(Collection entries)
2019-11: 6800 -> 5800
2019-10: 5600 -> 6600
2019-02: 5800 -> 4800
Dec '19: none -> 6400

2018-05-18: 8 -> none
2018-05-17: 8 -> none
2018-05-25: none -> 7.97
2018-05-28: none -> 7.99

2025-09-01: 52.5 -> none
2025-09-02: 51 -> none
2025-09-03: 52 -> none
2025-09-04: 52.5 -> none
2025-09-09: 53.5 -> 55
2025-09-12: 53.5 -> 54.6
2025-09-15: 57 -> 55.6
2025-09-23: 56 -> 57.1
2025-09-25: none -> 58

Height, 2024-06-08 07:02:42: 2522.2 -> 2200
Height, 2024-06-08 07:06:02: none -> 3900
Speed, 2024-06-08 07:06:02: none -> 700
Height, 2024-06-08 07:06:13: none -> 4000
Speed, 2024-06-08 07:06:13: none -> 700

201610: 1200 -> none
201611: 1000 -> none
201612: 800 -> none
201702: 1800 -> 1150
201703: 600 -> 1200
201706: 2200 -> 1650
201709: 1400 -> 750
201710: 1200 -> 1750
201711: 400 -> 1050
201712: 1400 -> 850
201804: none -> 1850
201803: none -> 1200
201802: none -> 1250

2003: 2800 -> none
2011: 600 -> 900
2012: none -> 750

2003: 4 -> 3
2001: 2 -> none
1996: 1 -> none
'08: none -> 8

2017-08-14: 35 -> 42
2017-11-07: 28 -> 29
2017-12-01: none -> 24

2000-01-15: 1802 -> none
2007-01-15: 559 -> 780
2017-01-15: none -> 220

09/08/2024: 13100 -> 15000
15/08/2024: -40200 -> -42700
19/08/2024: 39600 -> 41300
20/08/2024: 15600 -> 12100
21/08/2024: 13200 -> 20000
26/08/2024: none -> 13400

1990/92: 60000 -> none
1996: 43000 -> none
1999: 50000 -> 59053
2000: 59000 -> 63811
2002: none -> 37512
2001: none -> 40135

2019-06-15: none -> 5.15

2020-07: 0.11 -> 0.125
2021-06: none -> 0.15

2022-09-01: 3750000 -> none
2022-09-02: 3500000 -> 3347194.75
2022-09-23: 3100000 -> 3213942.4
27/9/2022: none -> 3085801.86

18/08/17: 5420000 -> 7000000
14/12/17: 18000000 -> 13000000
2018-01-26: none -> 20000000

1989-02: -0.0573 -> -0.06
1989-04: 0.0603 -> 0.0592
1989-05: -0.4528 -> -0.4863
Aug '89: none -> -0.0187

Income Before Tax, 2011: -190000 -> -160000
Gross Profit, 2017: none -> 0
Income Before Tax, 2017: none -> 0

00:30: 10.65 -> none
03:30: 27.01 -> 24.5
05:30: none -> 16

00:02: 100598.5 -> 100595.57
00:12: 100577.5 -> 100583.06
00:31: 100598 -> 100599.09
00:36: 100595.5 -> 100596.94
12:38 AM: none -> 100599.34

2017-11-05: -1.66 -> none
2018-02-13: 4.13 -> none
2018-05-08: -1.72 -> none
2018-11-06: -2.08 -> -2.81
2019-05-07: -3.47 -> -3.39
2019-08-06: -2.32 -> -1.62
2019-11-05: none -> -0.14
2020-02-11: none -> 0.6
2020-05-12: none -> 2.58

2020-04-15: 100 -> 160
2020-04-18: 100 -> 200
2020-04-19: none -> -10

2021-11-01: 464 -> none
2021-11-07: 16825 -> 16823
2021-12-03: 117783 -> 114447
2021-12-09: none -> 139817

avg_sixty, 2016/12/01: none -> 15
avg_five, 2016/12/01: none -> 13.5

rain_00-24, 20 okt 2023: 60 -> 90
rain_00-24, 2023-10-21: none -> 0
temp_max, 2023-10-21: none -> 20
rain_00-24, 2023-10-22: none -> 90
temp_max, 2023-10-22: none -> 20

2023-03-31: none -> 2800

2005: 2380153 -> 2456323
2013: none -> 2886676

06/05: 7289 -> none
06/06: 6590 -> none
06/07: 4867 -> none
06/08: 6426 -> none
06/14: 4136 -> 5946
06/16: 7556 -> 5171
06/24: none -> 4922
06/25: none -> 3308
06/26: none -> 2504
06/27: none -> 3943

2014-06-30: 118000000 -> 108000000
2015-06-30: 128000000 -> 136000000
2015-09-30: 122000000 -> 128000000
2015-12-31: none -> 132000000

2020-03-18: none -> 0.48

* [Activity]:
Copy every line above once more, precisely as it reads.

* [Output of the exercise]:
2019-11: 6800 -> 5800
2019-10: 5600 -> 6600
2019-02: 5800 -> 4800
Dec '19: none -> 6400

2018-05-18: 8 -> none
2018-05-17: 8 -> none
2018-05-25: none -> 7.97
2018-05-28: none -> 7.99

2025-09-01: 52.5 -> none
2025-09-02: 51 -> none
2025-09-03: 52 -> none
2025-09-04: 52.5 -> none
2025-09-09: 53.5 -> 55
2025-09-12: 53.5 -> 54.6
2025-09-15: 57 -> 55.6
2025-09-23: 56 -> 57.1
2025-09-25: none -> 58

Height, 2024-06-08 07:02:42: 2522.2 -> 2200
Height, 2024-06-08 07:06:02: none -> 3900
Speed, 2024-06-08 07:06:02: none -> 700
Height, 2024-06-08 07:06:13: none -> 4000
Speed, 2024-06-08 07:06:13: none -> 700

201610: 1200 -> none
201611: 1000 -> none
201612: 800 -> none
201702: 1800 -> 1150
201703: 600 -> 1200
201706: 2200 -> 1650
201709: 1400 -> 750
201710: 1200 -> 1750
201711: 400 -> 1050
201712: 1400 -> 850
201804: none -> 1850
201803: none -> 1200
201802: none -> 1250

2003: 2800 -> none
2011: 600 -> 900
2012: none -> 750

2003: 4 -> 3
2001: 2 -> none
1996: 1 -> none
'08: none -> 8

2017-08-14: 35 -> 42
2017-11-07: 28 -> 29
2017-12-01: none -> 24

2000-01-15: 1802 -> none
2007-01-15: 559 -> 780
2017-01-15: none -> 220

09/08/2024: 13100 -> 15000
15/08/2024: -40200 -> -42700
19/08/2024: 39600 -> 41300
20/08/2024: 15600 -> 12100
21/08/2024: 13200 -> 20000
26/08/2024: none -> 13400

1990/92: 60000 -> none
1996: 43000 -> none
1999: 50000 -> 59053
2000: 59000 -> 63811
2002: none -> 37512
2001: none -> 40135

2019-06-15: none -> 5.15

2020-07: 0.11 -> 0.125
2021-06: none -> 0.15

2022-09-01: 3750000 -> none
2022-09-02: 3500000 -> 3347194.75
2022-09-23: 3100000 -> 3213942.4
27/9/2022: none -> 3085801.86

18/08/17: 5420000 -> 7000000
14/12/17: 18000000 -> 13000000
2018-01-26: none -> 20000000

1989-02: -0.0573 -> -0.06
1989-04: 0.0603 -> 0.0592
1989-05: -0.4528 -> -0.4863
Aug '89: none -> -0.0187

Income Before Tax, 2011: -190000 -> -160000
Gross Profit, 2017: none -> 0
Income Before Tax, 2017: none -> 0

00:30: 10.65 -> none
03:30: 27.01 -> 24.5
05:30: none -> 16

00:02: 100598.5 -> 100595.57
00:12: 100577.5 -> 100583.06
00:31: 100598 -> 100599.09
00:36: 100595.5 -> 100596.94
12:38 AM: none -> 100599.34

2017-11-05: -1.66 -> none
2018-02-13: 4.13 -> none
2018-05-08: -1.72 -> none
2018-11-06: -2.08 -> -2.81
2019-05-07: -3.47 -> -3.39
2019-08-06: -2.32 -> -1.62
2019-11-05: none -> -0.14
2020-02-11: none -> 0.6
2020-05-12: none -> 2.58

2020-04-15: 100 -> 160
2020-04-18: 100 -> 200
2020-04-19: none -> -10

2021-11-01: 464 -> none
2021-11-07: 16825 -> 16823
2021-12-03: 117783 -> 114447
2021-12-09: none -> 139817

avg_sixty, 2016/12/01: none -> 15
avg_five, 2016/12/01: none -> 13.5

rain_00-24, 20 okt 2023: 60 -> 90
rain_00-24, 2023-10-21: none -> 0
temp_max, 2023-10-21: none -> 20
rain_00-24, 2023-10-22: none -> 90
temp_max, 2023-10-22: none -> 20

2023-03-31: none -> 2800

2005: 2380153 -> 2456323
2013: none -> 2886676

06/05: 7289 -> none
06/06: 6590 -> none
06/07: 4867 -> none
06/08: 6426 -> none
06/14: 4136 -> 5946
06/16: 7556 -> 5171
06/24: none -> 4922
06/25: none -> 3308
06/26: none -> 2504
06/27: none -> 3943

2014-06-30: 118000000 -> 108000000
2015-06-30: 128000000 -> 136000000
2015-09-30: 122000000 -> 128000000
2015-12-31: none -> 132000000

2020-03-18: none -> 0.48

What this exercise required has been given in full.